[原子力産業新聞] 2000年12月14日 第2067号 <1面>

[原産] 基盤強化委員会が初会合

喫緊の人材問題検討へ

日本原子力産業会議の基盤強化委員会 (委員長・荒木浩東京電力会長、副委員長・鷲見禎彦日本原電社長) は12日、東京都港区虎ノ門で第1回会合を開催した。
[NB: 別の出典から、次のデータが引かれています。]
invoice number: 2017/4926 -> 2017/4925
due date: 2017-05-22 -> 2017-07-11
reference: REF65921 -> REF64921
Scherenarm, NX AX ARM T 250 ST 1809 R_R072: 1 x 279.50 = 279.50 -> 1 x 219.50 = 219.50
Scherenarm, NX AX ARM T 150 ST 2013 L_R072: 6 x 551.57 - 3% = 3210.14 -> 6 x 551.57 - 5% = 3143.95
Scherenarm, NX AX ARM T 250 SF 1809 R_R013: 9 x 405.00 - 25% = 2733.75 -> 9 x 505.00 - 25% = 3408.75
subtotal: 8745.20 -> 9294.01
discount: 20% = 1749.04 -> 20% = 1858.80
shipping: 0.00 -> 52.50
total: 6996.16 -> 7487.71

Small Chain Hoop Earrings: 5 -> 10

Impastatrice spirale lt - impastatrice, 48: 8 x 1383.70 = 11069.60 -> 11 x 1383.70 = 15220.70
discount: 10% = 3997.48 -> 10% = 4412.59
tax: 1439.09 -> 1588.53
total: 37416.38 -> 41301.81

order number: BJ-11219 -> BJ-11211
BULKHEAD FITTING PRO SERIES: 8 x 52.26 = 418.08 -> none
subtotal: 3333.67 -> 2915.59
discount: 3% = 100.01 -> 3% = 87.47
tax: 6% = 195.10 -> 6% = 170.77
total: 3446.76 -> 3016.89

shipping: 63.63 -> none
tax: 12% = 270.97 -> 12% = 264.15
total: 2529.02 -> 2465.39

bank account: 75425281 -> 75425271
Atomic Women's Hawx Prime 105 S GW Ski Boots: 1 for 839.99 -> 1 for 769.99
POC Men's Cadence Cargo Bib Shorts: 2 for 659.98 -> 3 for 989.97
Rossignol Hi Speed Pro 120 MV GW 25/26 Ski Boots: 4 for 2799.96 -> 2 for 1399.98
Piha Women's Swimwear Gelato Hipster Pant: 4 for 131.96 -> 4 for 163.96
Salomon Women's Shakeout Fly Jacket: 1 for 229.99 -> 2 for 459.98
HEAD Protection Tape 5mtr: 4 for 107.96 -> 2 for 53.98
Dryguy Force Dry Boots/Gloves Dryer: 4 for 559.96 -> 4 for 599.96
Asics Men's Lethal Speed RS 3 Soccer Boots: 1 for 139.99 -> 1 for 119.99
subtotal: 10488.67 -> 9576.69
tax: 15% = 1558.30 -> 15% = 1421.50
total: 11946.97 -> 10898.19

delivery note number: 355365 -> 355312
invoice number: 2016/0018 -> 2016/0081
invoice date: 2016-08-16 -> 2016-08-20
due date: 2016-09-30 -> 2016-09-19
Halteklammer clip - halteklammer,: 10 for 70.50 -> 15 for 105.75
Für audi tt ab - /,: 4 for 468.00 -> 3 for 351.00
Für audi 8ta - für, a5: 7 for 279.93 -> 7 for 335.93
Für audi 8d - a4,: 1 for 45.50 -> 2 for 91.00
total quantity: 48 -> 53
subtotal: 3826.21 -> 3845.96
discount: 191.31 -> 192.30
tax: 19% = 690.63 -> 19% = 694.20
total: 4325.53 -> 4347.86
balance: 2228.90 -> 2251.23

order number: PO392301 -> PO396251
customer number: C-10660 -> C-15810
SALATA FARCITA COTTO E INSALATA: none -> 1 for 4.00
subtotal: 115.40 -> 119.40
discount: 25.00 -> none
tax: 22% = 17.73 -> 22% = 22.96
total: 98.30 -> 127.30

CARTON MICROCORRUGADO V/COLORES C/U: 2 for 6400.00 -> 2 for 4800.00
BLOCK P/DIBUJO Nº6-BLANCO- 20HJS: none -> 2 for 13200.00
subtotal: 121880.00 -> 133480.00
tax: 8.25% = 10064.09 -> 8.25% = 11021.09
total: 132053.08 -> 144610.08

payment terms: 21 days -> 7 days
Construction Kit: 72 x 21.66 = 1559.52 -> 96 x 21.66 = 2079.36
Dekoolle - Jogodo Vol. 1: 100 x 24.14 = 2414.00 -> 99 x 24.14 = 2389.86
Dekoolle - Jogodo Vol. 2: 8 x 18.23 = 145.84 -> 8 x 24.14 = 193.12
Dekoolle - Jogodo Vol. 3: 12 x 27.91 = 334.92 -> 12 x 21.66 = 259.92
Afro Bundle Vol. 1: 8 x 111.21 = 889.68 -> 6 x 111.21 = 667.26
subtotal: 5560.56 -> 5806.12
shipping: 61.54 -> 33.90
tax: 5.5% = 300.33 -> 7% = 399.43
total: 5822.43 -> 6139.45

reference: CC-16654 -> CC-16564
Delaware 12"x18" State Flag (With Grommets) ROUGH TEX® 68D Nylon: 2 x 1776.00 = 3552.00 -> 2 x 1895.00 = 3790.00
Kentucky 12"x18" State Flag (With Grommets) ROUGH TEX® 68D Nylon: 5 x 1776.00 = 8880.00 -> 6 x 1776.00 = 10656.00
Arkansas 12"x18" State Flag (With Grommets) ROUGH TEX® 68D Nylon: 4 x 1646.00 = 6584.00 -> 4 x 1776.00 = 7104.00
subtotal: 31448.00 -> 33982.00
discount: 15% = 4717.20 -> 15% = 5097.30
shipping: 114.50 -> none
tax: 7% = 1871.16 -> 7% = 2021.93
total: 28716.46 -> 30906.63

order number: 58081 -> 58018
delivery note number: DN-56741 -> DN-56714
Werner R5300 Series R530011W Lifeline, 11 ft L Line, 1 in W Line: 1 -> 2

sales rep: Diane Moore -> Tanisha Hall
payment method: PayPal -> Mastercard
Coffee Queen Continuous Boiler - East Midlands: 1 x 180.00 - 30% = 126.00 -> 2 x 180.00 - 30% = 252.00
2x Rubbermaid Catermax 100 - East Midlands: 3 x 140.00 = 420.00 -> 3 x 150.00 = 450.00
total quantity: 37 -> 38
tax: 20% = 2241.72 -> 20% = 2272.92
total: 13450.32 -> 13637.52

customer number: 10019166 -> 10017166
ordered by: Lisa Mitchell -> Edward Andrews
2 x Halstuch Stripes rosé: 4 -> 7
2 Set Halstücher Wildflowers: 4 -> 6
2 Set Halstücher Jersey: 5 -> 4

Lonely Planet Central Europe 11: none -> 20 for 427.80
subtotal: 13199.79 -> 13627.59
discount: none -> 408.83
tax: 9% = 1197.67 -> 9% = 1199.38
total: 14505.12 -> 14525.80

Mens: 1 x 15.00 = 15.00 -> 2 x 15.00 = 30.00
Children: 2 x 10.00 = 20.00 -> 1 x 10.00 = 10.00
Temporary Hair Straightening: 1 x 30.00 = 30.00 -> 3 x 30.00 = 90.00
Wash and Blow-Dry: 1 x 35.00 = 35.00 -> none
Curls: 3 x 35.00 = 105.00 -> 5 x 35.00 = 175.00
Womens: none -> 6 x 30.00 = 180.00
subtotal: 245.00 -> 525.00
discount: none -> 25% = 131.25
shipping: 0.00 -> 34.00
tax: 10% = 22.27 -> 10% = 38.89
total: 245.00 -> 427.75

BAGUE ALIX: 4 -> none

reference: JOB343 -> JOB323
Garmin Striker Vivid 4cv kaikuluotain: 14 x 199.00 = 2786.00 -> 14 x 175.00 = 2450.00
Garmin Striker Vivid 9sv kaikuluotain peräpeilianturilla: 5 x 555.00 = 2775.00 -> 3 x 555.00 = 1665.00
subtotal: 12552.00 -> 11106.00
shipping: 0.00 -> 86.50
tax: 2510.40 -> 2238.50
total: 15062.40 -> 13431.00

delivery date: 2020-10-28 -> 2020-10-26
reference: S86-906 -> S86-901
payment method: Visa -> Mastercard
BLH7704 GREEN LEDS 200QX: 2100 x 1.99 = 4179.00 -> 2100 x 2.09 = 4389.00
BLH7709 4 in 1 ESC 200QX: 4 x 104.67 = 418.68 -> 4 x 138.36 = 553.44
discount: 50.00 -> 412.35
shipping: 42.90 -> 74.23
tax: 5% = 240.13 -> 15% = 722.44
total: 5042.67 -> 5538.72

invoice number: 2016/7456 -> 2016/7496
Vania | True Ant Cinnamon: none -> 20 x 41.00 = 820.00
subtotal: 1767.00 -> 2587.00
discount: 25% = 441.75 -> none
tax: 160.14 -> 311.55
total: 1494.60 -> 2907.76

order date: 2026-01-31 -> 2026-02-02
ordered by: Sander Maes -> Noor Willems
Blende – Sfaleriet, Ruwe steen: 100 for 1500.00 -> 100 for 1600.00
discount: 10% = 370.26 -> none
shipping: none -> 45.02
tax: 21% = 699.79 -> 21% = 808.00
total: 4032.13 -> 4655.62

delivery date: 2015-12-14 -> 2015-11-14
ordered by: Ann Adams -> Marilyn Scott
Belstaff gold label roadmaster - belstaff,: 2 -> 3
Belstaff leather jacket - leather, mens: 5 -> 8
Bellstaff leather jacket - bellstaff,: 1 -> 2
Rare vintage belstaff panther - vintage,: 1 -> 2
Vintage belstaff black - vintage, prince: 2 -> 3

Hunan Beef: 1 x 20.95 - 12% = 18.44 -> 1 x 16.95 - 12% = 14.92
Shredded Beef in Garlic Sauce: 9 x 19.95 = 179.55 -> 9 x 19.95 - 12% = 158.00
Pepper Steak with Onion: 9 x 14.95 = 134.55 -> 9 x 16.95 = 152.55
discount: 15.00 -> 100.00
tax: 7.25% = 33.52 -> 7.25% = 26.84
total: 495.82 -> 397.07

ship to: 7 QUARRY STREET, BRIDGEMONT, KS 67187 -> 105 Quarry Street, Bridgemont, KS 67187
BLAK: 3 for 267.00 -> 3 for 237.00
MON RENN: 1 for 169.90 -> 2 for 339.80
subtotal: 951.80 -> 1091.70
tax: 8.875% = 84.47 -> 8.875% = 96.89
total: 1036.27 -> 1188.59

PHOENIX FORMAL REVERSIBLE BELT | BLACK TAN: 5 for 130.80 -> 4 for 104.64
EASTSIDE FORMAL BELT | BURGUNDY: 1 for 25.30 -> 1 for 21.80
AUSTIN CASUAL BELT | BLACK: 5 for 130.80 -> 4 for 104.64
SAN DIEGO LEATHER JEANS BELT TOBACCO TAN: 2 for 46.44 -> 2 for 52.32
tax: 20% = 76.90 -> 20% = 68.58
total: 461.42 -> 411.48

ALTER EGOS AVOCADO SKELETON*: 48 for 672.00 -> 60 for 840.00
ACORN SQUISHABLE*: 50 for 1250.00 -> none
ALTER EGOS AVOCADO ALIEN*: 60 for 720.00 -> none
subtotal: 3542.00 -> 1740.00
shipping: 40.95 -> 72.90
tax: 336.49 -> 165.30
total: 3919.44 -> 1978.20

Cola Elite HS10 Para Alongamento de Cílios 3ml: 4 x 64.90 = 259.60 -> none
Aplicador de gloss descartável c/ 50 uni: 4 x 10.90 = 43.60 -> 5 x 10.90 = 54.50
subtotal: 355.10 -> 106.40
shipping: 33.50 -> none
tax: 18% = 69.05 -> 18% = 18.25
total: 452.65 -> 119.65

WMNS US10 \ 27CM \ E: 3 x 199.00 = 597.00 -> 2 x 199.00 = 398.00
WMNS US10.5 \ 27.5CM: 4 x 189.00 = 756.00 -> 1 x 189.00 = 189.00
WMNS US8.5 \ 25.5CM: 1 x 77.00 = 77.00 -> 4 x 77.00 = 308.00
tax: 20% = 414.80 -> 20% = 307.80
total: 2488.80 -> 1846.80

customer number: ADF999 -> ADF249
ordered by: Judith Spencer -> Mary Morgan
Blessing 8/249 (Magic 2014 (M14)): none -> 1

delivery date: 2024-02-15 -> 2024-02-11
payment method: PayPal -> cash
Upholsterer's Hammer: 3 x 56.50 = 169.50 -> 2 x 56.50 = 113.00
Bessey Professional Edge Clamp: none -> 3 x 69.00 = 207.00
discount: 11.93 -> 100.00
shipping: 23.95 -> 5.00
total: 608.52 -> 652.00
原産会議は今年、従来から諸問題の審議の場として活動してきた各種委員会を見直し、その一環として基盤強化委員会を新たに設置した。(1) 既存の原子カプラントの今後数十年にわたる安全・安定運転 (2) 来世紀に予測しうる原子力の再評価・再活性化に対応するための技術や技術者の維持・保存・発展(3) 原子力利用の基盤に関する新たな科学・技術的知見の的確な反映−など、原子力開発利用の基盤に関わり、早急な検討・取組みが必要とされる課題が生じてきているとの認識のもと、産業界・学界・研究機関がこうした課題に取り組む必要があると判断。基盤強化委員会で横断的な解決策の検討を行い、提言等をとりまとめ民間自らが実践するとともに、関係者に働きかけることとした。

会合では、荒木委員長が「原子力発電を来世紀にどのように発展させるべきかとの問題意識を持ち、最近の環境の変化を踏まえるとともに数十年先の変化を予測したうえで、民間が主導して方策を実行する必要がある」と委員会の役割を説明した後、意見交換を行った。

喫緊の課題とされる人材と技術力の確保を中心に意見が交わされ、「人材の確保を誘導するものとして原子力の位置付けが重要。かつてのように夢を与えられる技術でなければならない」「研究開発のゴールが明確となることで、人材と技術力の維持に必要な研究者等の自信や誇り、使命感か生まれる」「メーカーとしては事業がないと人材や技術の維持は困難」−といった意見が出された。

同委員会では、こうした意見を踏まえ、まず基盤強化委員会の下に「人材問題小委員会」 (委員長・鷲尾禎彦氏) を設置し、今後、人材の確保や育成、再教育のあり方、技術の継承等について、具体的に検討していくことを決めた。